Parmi les étonnements de ma première année québécoise, l’absence de saucisson sec compte double. Comment un pays ou l’élevage porcin est aussi développé que les rites chretiens accepte-t-il se bouffer exclusivement des cochonneries italiennes ? Comment un pays frisquet, montagneux par endroits, riche en fines bouches et en fromages coulants peut-il faire l’impasse sur la façon la plus goûteuse de transporter de la barbaque dans un sac à dos ? Il semble que cela soit sur le point de s’arranger, doucement.

J’ai essayé les grelots des Cochons tous ronds l’an dernier : trop sec, trop fort et ridiculement trop cher. C’est bio et haut de gamme, tant mieux, mais, en Europe, le marché du sauciflard n’a jamais été exclusivement positionné sur l’élitisme.
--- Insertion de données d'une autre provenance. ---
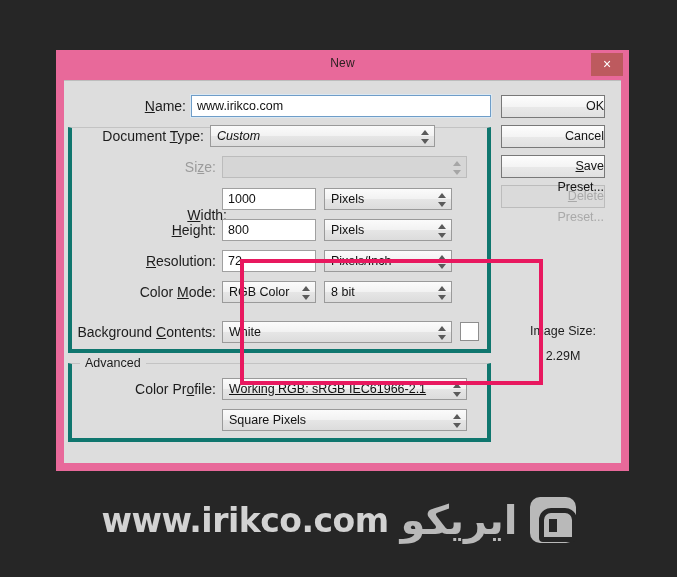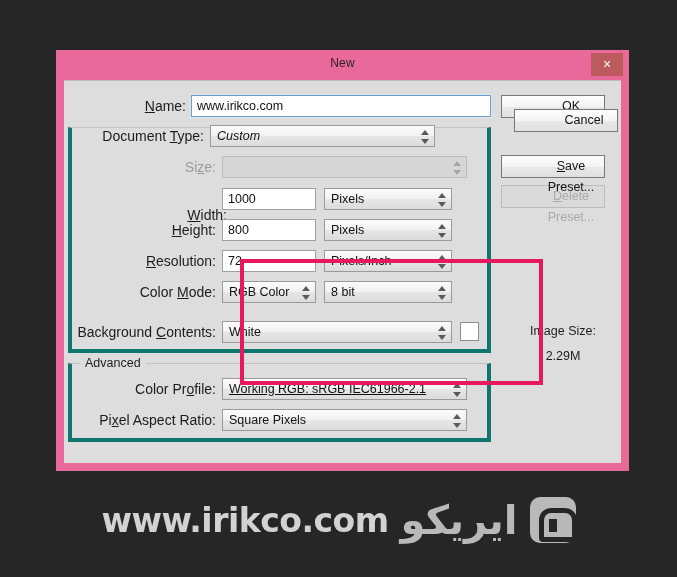"OK" .pbtn { text-align: center -> right }
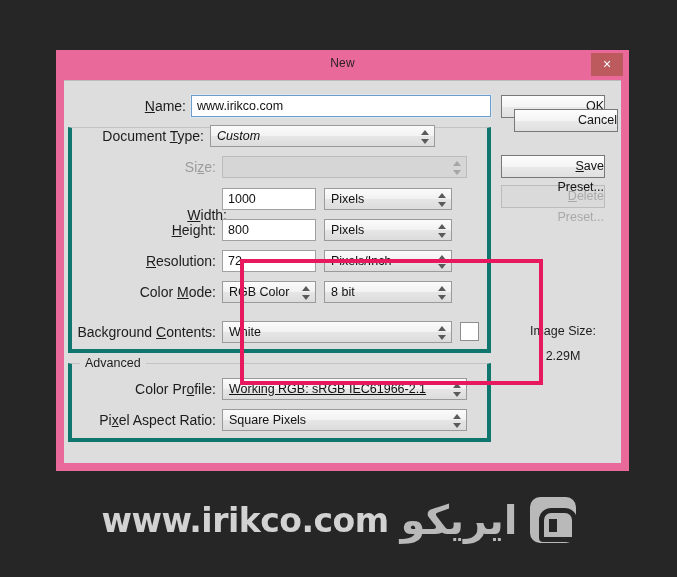"Cancel" div.pbtn { margin-left: 13px -> none; top: 28px -> 44px }
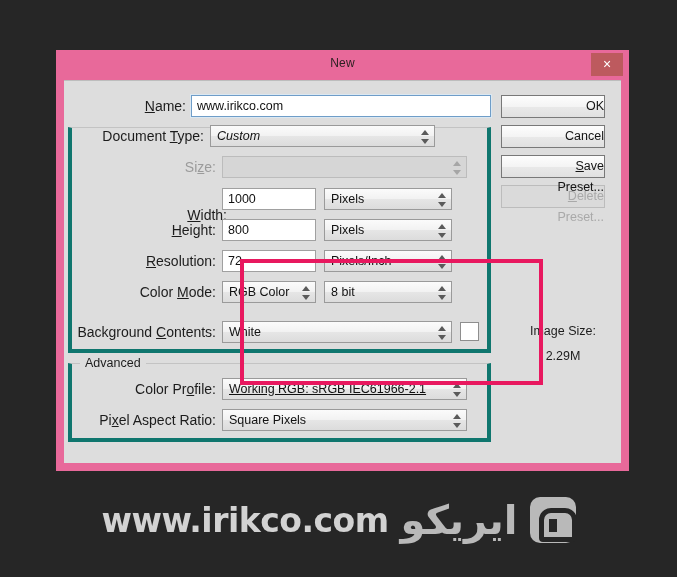"Pixel Aspect Ratio:" div.lbl { html: <div>Pi<u>x</u>el Aspect Ratio:</div> -> none }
Un pays qui vend dans ses épiceries des tranches de dindon aux sulfites aurait-il peur du gras ? Peut-être.

A-t-on fait du saucisson avec du cochon d’élévage intensif qui avait mauvais goût ? Alors que Le gouvernement fédéral verse 50 millions $ aux producteurs de porcs en difficulté afin qu’ils abattent 150 000 bêtes d’ici l’automne, soit 10 pour cent du cheptel canadien de porcs de reproduction, les bricoleurs de wieners à hot dogs (hello Olymel) et autres merdasses sans goût type peperonni feraient bien de reserver quelques metres carrés à la fabrication du siflard sec… en évitant au passage d’en faire n’importe quoi.

C’est que la saucisse sèche a déjà été bien utile pour repousser les sarrasins, les romains et autres tribus de bouffeurs d’olives.